When to Consider Alternatives

Cost-conscious students should compare ACU's total price tag against COAMFTE-accredited programs at public universities, where per-credit rates can be significantly lower. Our directory of cheapest MFT programs is a good starting point for that comparison. If you prefer a secular academic environment, the faith-integration model here will feel like a mismatch rather than a benefit. And if your career goal centers on a niche clinical specialty that ACU does not cover as a named concentration, a program with deeper offerings in that area may serve you better.

None of these drawbacks disqualify ACU. They simply clarify the tradeoffs. For the right student, COAMFTE accreditation, online flexibility, and a values-aligned education make this program a strong contender on our COAMFTE accredited programs list.

Program Cost and Tuition: What ACU's MMFT Actually Costs

Understanding the true cost of a graduate program before you apply is essential, and ACU's Master of Marriage and Family Therapy is no exception. Because Abilene Christian University is a private institution, there is no in-state versus out-of-state distinction. Every student pays the same tuition rate regardless of where they live, which simplifies planning considerably.

Per-Credit Tuition and Estimated Total

For the 2025, 2026 academic year, ACU's online MMFT charges $799 per credit hour.1 The program requires roughly 59 semester credit hours to complete, bringing the estimated total tuition to approximately $47,192. A graduate resource fee of $200 per session is already factored into the published cost of attendance, and ACU does not tack on a separate distance-learning surcharge.1 That single per-credit rate is what you budget around.

Additional Costs to Plan For

Tuition is the largest line item, but it is not the only one. Be sure to account for expenses that fall outside the credit-hour charge:

  • Background check and liability insurance: Required before you begin any clinical practicum placement. Costs vary by state but typically run between $50 and $200 combined.
  • Practicum-related travel: Although coursework is delivered online, you will complete supervised clinical hours at an approved site in your area. Transportation, parking, and any site-specific fees are your responsibility.
  • Textbooks and course materials: Expect a few hundred dollars per semester depending on course load.
  • Licensing exam fees: The national MFT exam fee is separate from tuition and is paid when you sit for the exam after graduation.

Financial Aid and Funding Options

ACU participates in federal student aid programs. Admitted students may borrow through Federal Direct Unsubsidized Loans or, if additional funding is needed, Federal Graduate PLUS Loans.1 The university also offers ACU Online scholarships and partnership discounts for employees of qualifying organizations. If your employer provides tuition reimbursement for graduate education, the per-session billing structure and available payment plans make it easier to align reimbursement cycles with your out-of-pocket costs.

It is also worth exploring external funding. The Health Resources and Services Administration (HRSA) periodically awards Behavioral Health Workforce Education and Training grants that support students in mental health fields, including marriage and family therapy. Your financial aid office can help you identify current opportunities.

How Does ACU's Cost Compare?

Across COAMFTE-accredited master's programs nationally, total tuition ranges widely, from roughly $25,000 at some public universities to well over $70,000 at higher-priced private institutions. At approximately $47,192, ACU sits in the moderate range for a private, fully online, COAMFTE-accredited program.

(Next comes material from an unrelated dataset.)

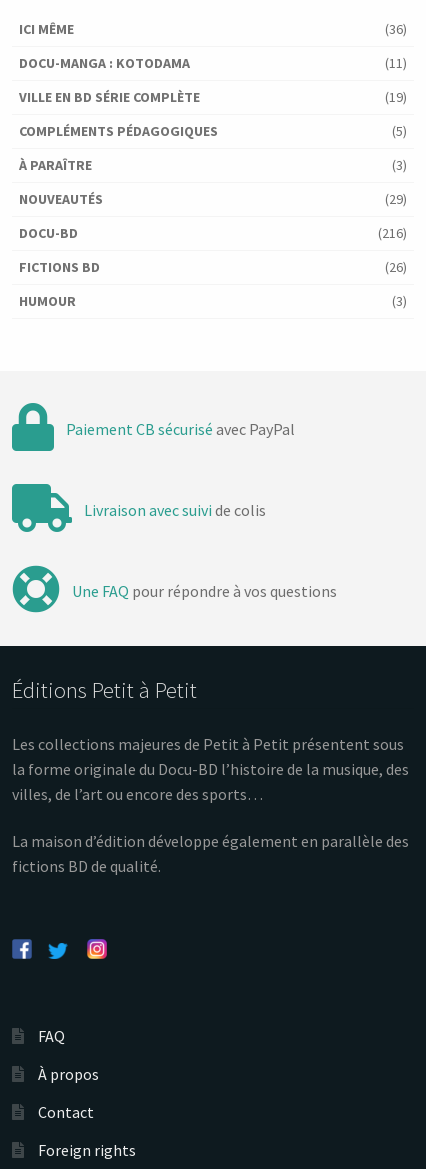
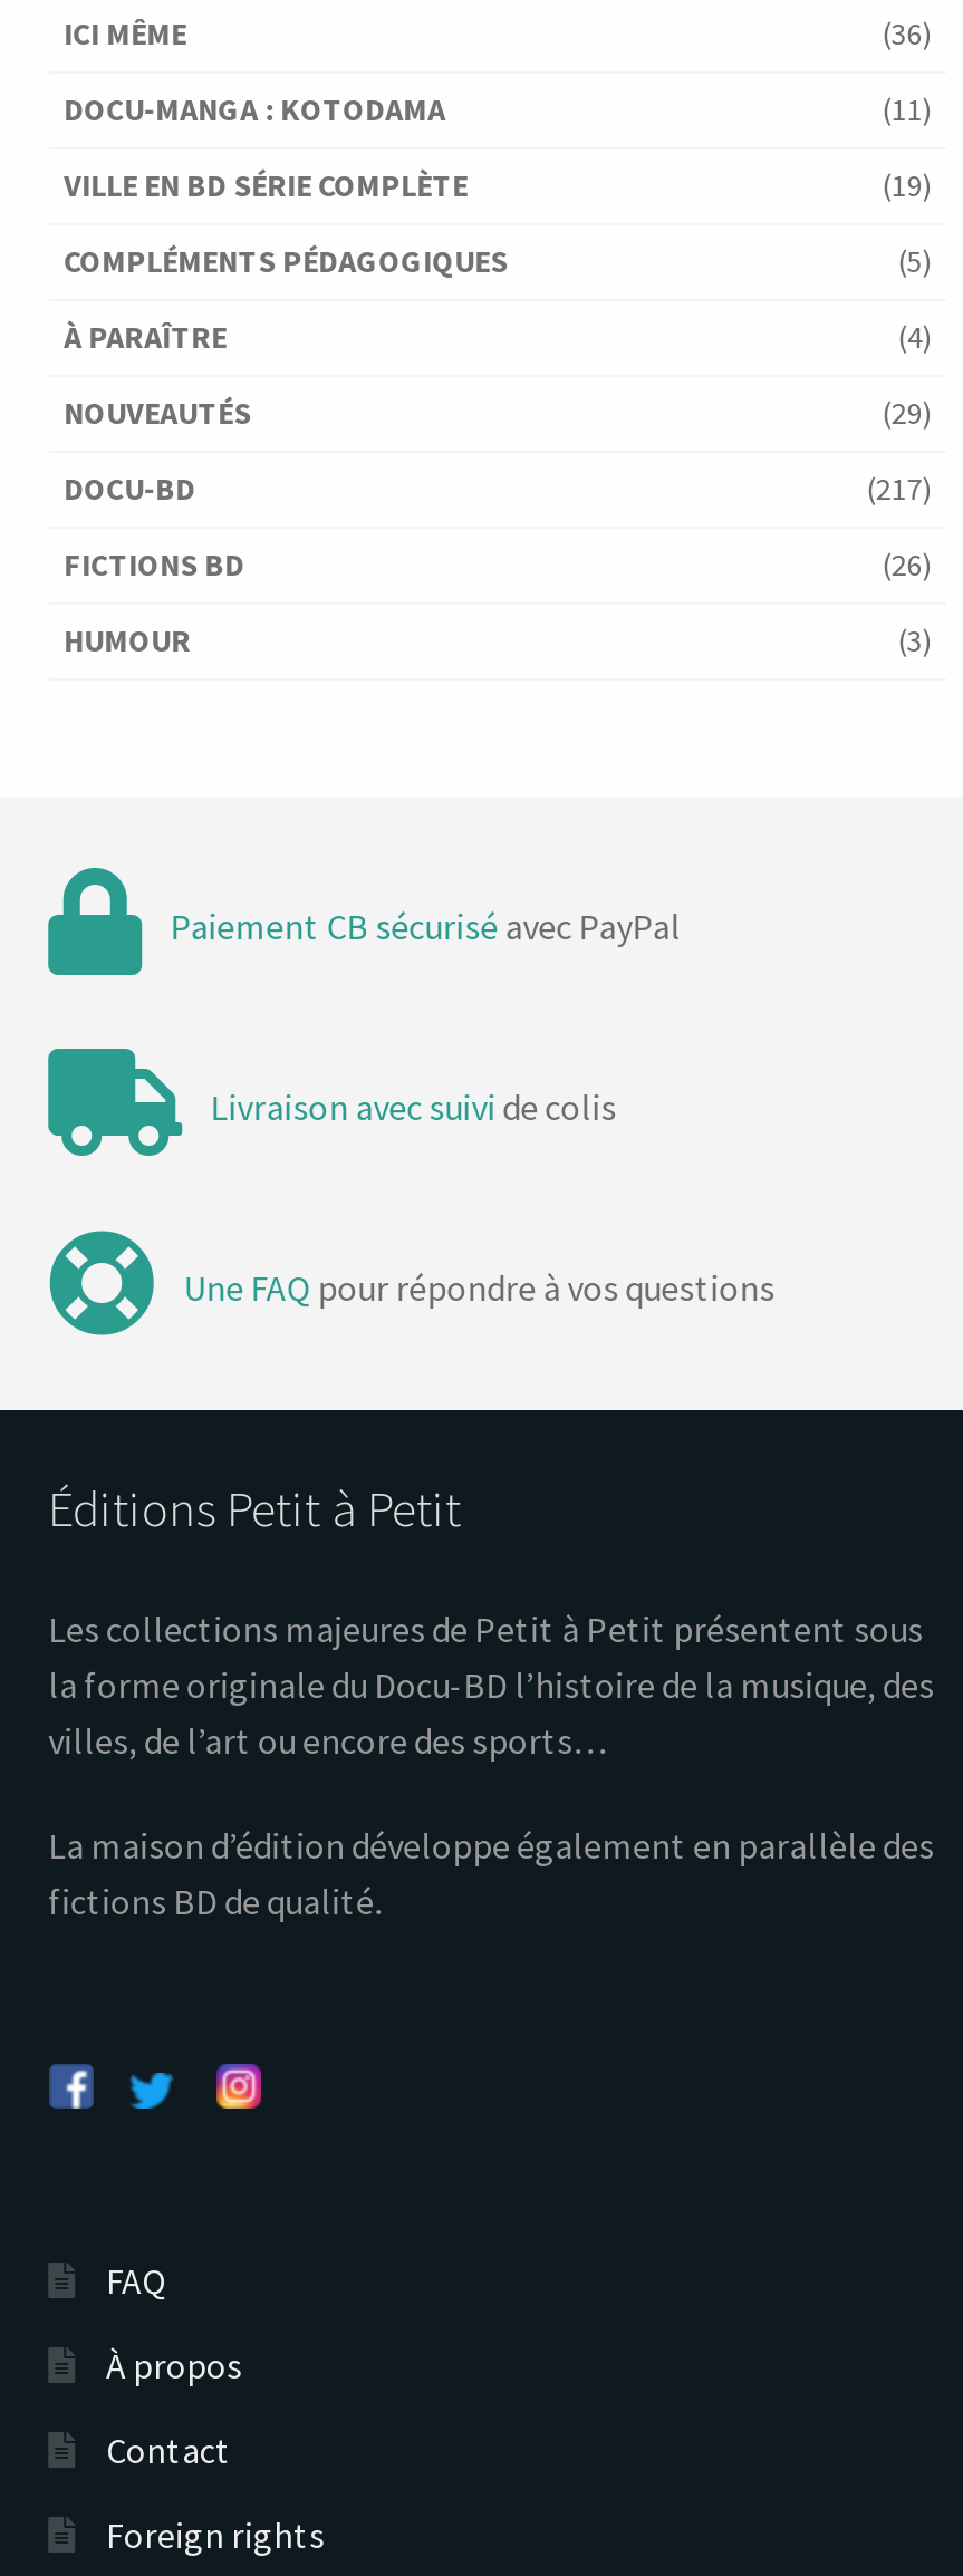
[392,156,407,174] (3) -> [898,318,932,358] (4)
[378,224,407,242] (216) -> [867,469,932,510] (217)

If budget is your primary concern, it is worth comparing ACU against affordable online MFT programs at public universities. The flat tuition rate for all students, combined with no separate distance-learning fee, makes the total cost more predictable than programs that layer on variable surcharges each term.

ACU MFT Total Cost Breakdown

Understanding the full cost of ACU's MMFT program means looking beyond tuition alone. The breakdown below estimates what you can expect to spend across the major expense categories. Actual costs vary depending on your pace of enrollment, financial aid awards, and practicum placement. Contact ACU's financial aid office for a personalized estimate.

Estimated total cost of ACU MMFT program at roughly $49,300, broken into tuition, fees, practicum, books, and insurance

Curriculum and Specializations in ACU's Marriage and Family Therapy Program

ACU's 60-credit Master of Marriage and Family Therapy curriculum is built to satisfy every COAMFTE curricular standard while embedding the university's distinctive faith perspective.1 Whether you choose the residential or online track, you will move through the same foundational content areas before entering intensive clinical training.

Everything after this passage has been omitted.